- [RECORDS FOR THIS TASK]:
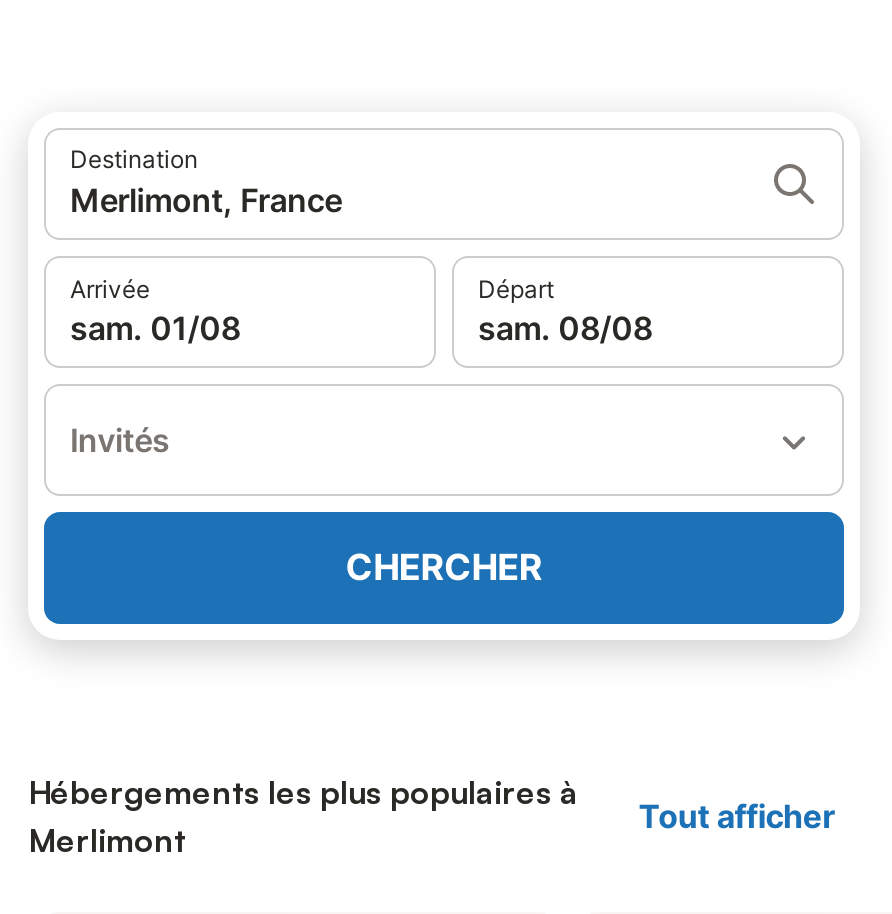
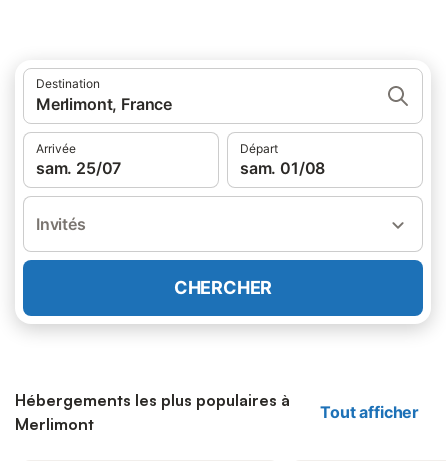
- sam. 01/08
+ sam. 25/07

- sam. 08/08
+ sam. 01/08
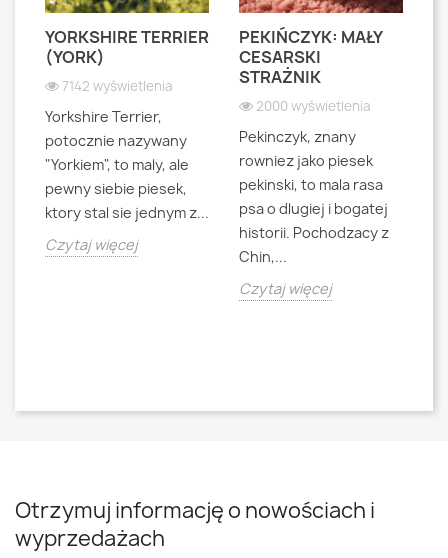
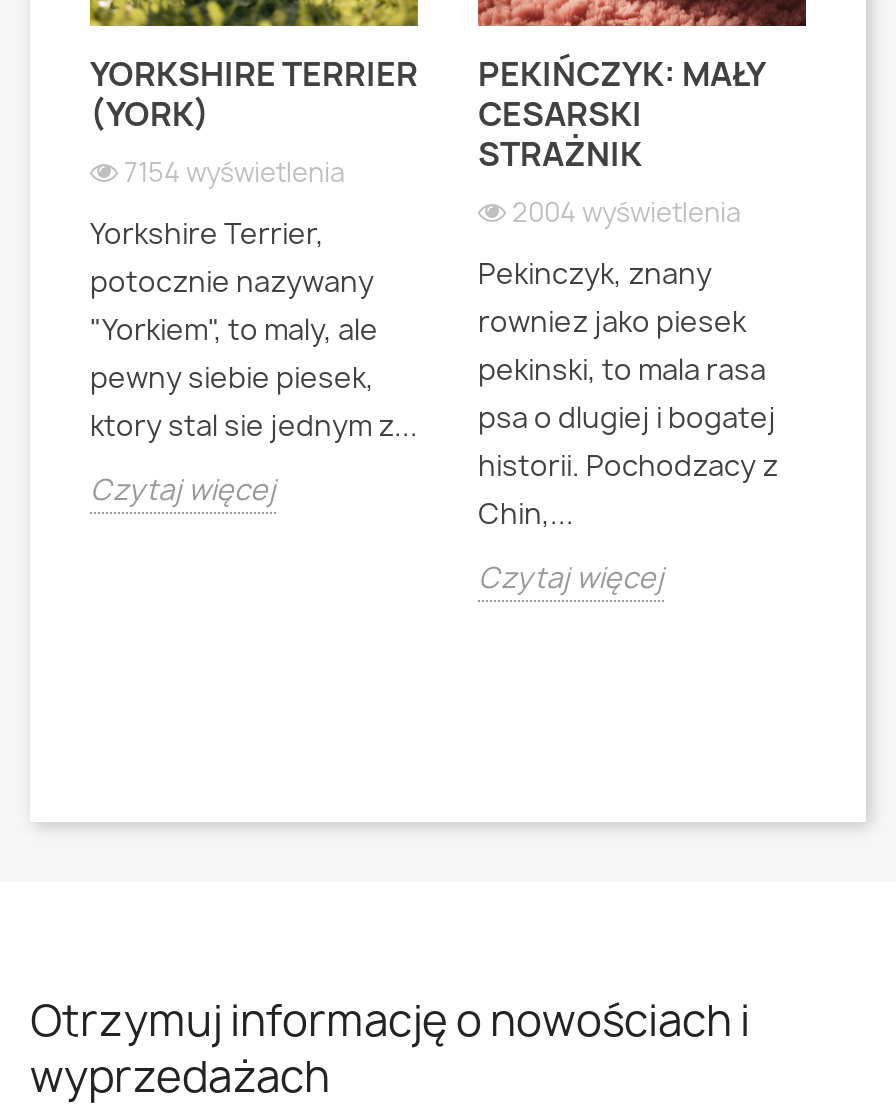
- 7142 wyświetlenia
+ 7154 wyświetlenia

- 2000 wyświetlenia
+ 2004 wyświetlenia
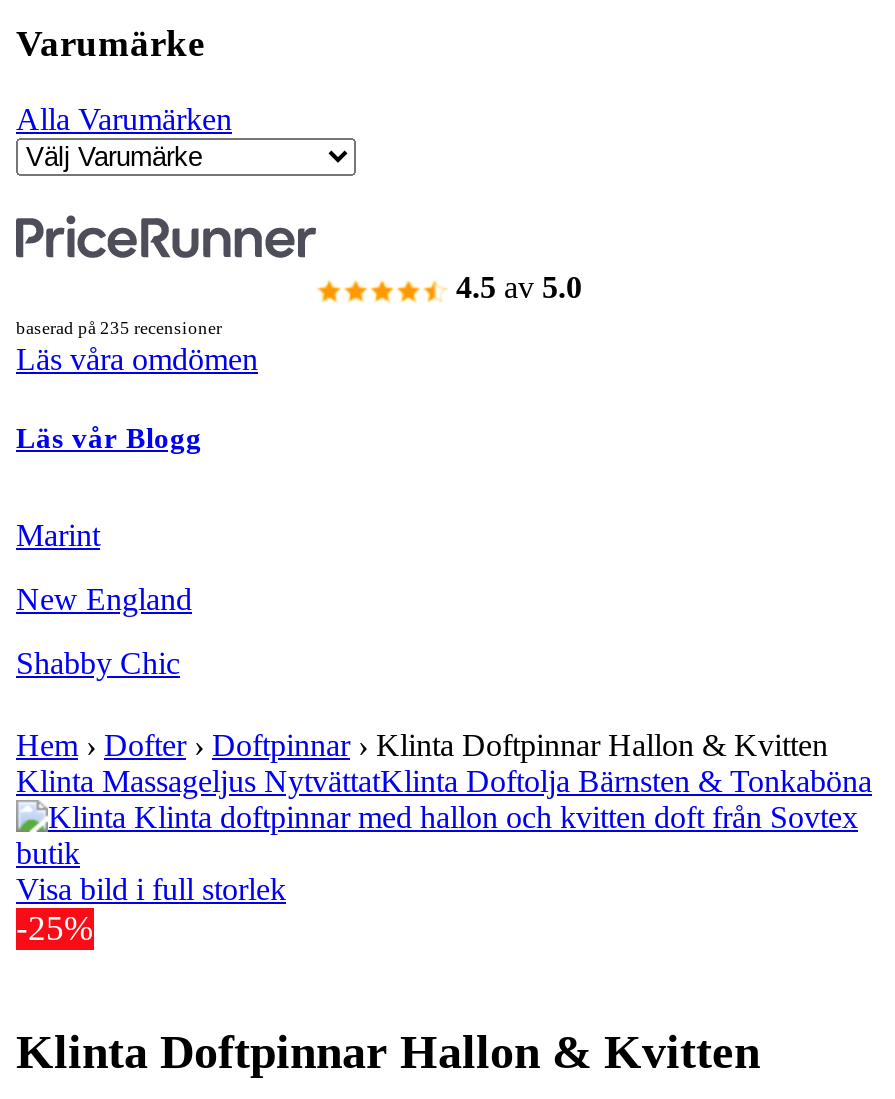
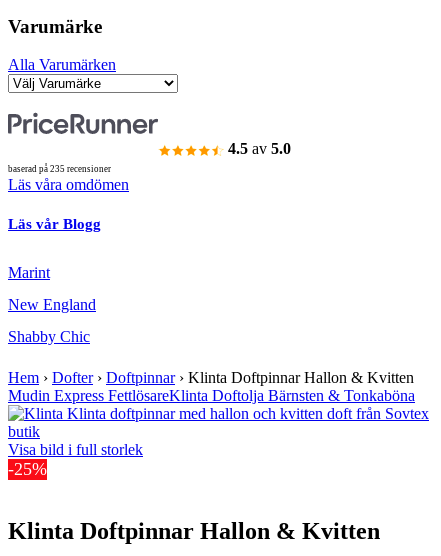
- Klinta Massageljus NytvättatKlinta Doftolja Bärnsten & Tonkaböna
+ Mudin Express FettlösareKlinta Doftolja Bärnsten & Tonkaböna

- [PROBLEM TO WORK ON]: Output each line exactly as shown above; no pictures go in the copy.

- [WRITTEN RESPONSE]:
- sam. 01/08
+ sam. 25/07

- sam. 08/08
+ sam. 01/08
- 7142 wyświetlenia
+ 7154 wyświetlenia

- 2000 wyświetlenia
+ 2004 wyświetlenia
- Klinta Massageljus NytvättatKlinta Doftolja Bärnsten & Tonkaböna
+ Mudin Express FettlösareKlinta Doftolja Bärnsten & Tonkaböna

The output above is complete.